Mill Hill School bade him a heartfelt farewell at a ceremony in that year's Foundation Day. The little iron hut that had served as the first Scriptorium was presented by Murray as his valedictory gift, and after the Old Boys raised the necessary cash, it was moved from the Murrays' garden to the grounds of the main school itself. It was to be a reading room for the boys, Murray said, a memento of his mastership among them, 1 and a place where, especially on the Sabbath he still held dear, they could enjoy peace and time for reflection. And as a pleasing coda for the departing family, Harold Murray, the oldest son, who was a senior pupil at the school, distinguished himself in appropriate fashion by carrying off most of that year's academic prizes.
In short order Murray managed to find a house, an ideal house in fact, for Ada and himself and his (thus far nine) children in Oxford. It was a substantial and newly built structure in brick and Cotswold stone, set on the east side of the Banbury Road at the very edge of town (Oxford City's old boundary stone can still be seen in the front garden wall). There were open fields to the north, the University Press half a mile away by foot (a little longer on Murray's infamous Humber tricycle, which he pedalled furiously all around town) to the west, the Bodleian Library and the colleges (the house was built on St John's College land) a short step to the south. It was in most ways ideal—with plenty of room for the family's children, books, and lumber, and with a garden of a size that was perfect for recreation, relaxation, and privacy.

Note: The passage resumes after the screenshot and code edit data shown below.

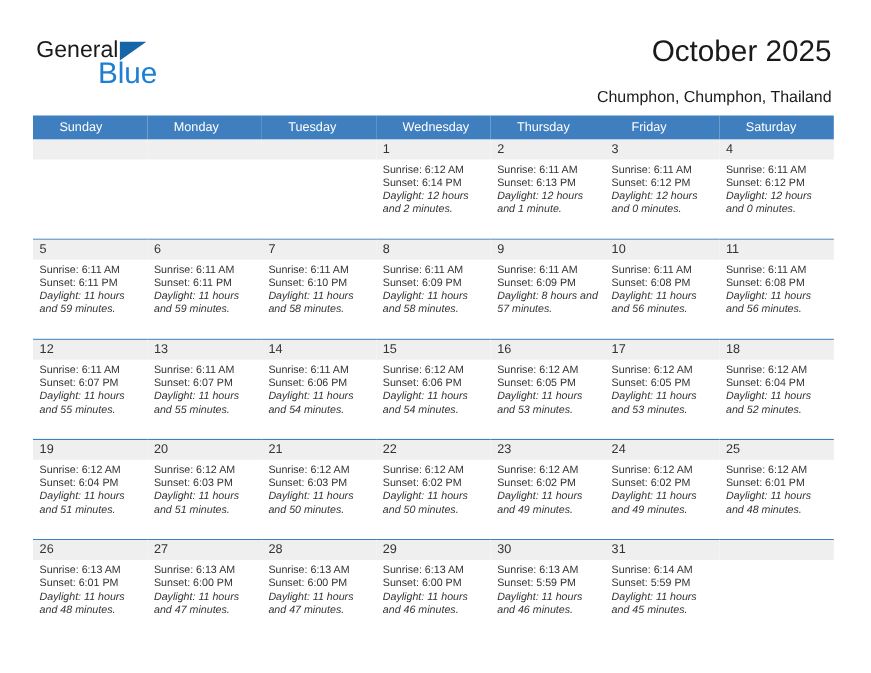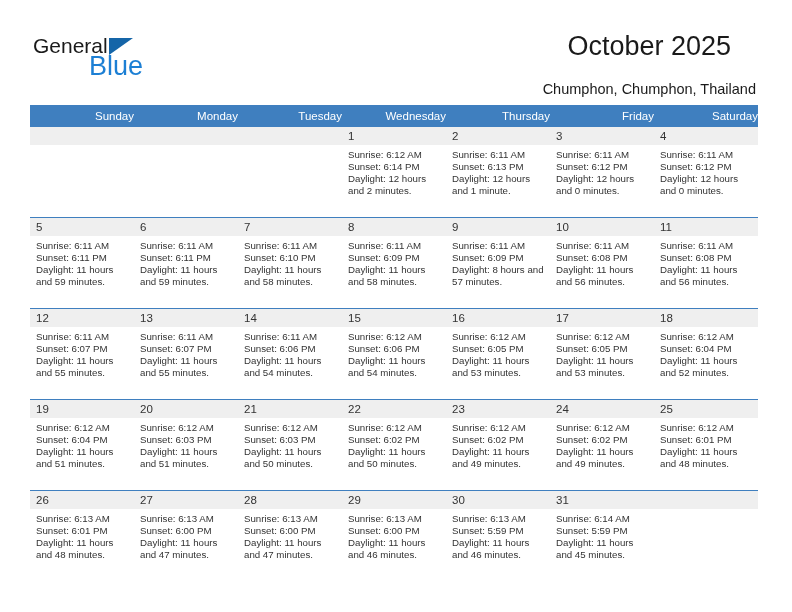--- a/index.html
+++ b/index.html
@@ -74,7 +74,6 @@
     color: #1a1a1a;
     line-height: 33px;
     white-space: nowrap;
-    text-align: center;
   }
   .location {
     font-size: 14.5px;

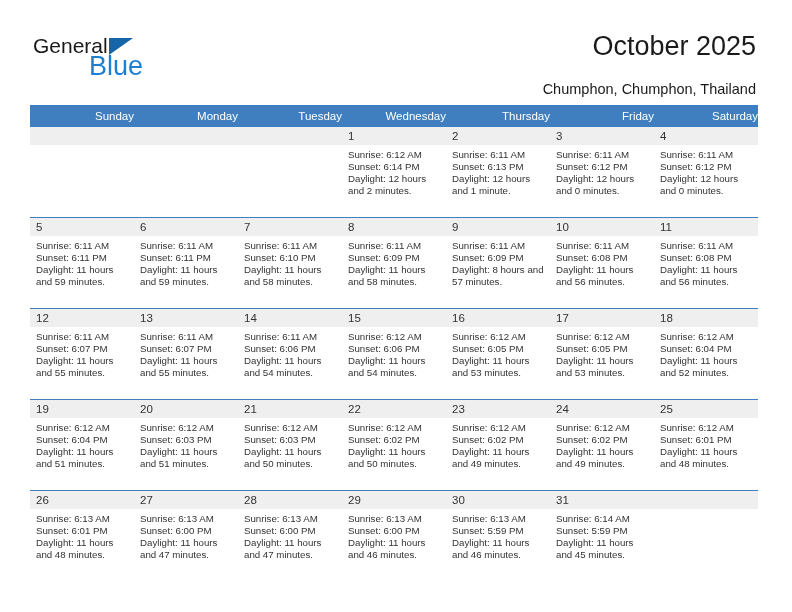--- a/index.html
+++ b/index.html
@@ -97,8 +97,8 @@
     color: #ffffff;
     font-size: 11.5px;
     font-weight: normal;
-    text-align: right;
-    padding: 5px 0 5px 6px;
+    text-align: left;
+    padding: 5px 0 5px 24px;
     height: 10px;
     border: none;
   }

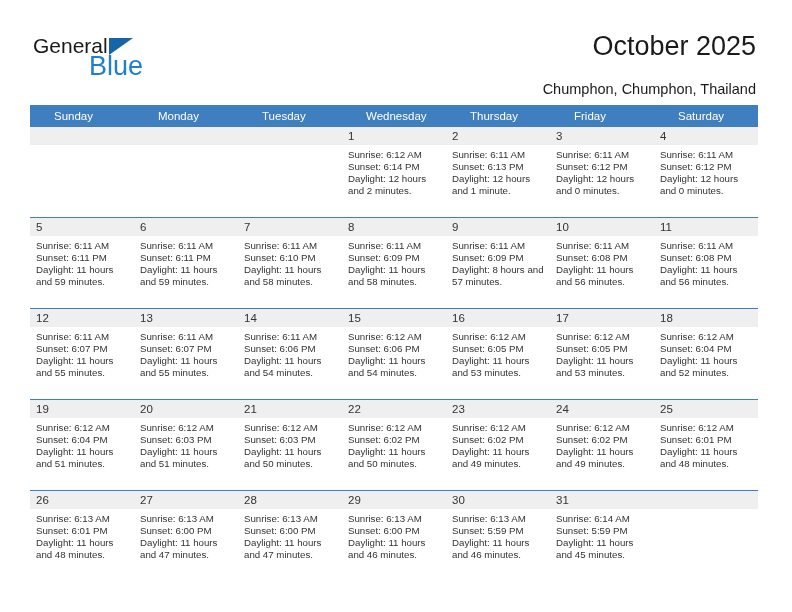--- a/index.html
+++ b/index.html
@@ -143,6 +143,7 @@
   }
   .info .daylight-wrap {
     white-space: normal;
+    font-style: italic;
   }
 </style>
 </head>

He named it `Sunnyside'—both after his first home back down in Mill Hill and also because, at least once noon had passed, it had been built on the sunny side of the north-bound street. It still stands, at No. 78—home now to an eminent anthropologist who has taken the greatest of care to memorialize the three astonishingly productive decades that James Murray spent there, 2 not least by placing an extremely rare first edition of the Dictionary in what was once Murray's dining room, purely as `a sentimental gesture'.
`Sunnyside'. The house on Banbury Road, Oxford, where Murray worked on the OED, an endeavour now memorialized by a blue plaque beside the famous pillar-box that was erected—to the gratitude both of Murray and of Sunnyside's current owner—by the city's Post Office.
James went first, along with the older children, the bulk of the furniture, and the family's collection of pet doves. Ada remained for a while with the younger children and the family cat, and supervised the assistants in their dismantling of the Scriptorium, collecting all the papers and books into 40 tea-chests. She grumbled in a letter to James about the hardness, the coldness, and the loneliness of the marital bed, though, and by mid-June she had joined her husband in Oxford, to begin what was to turn out a long and generally contented life in the comfortable penumbra of academe.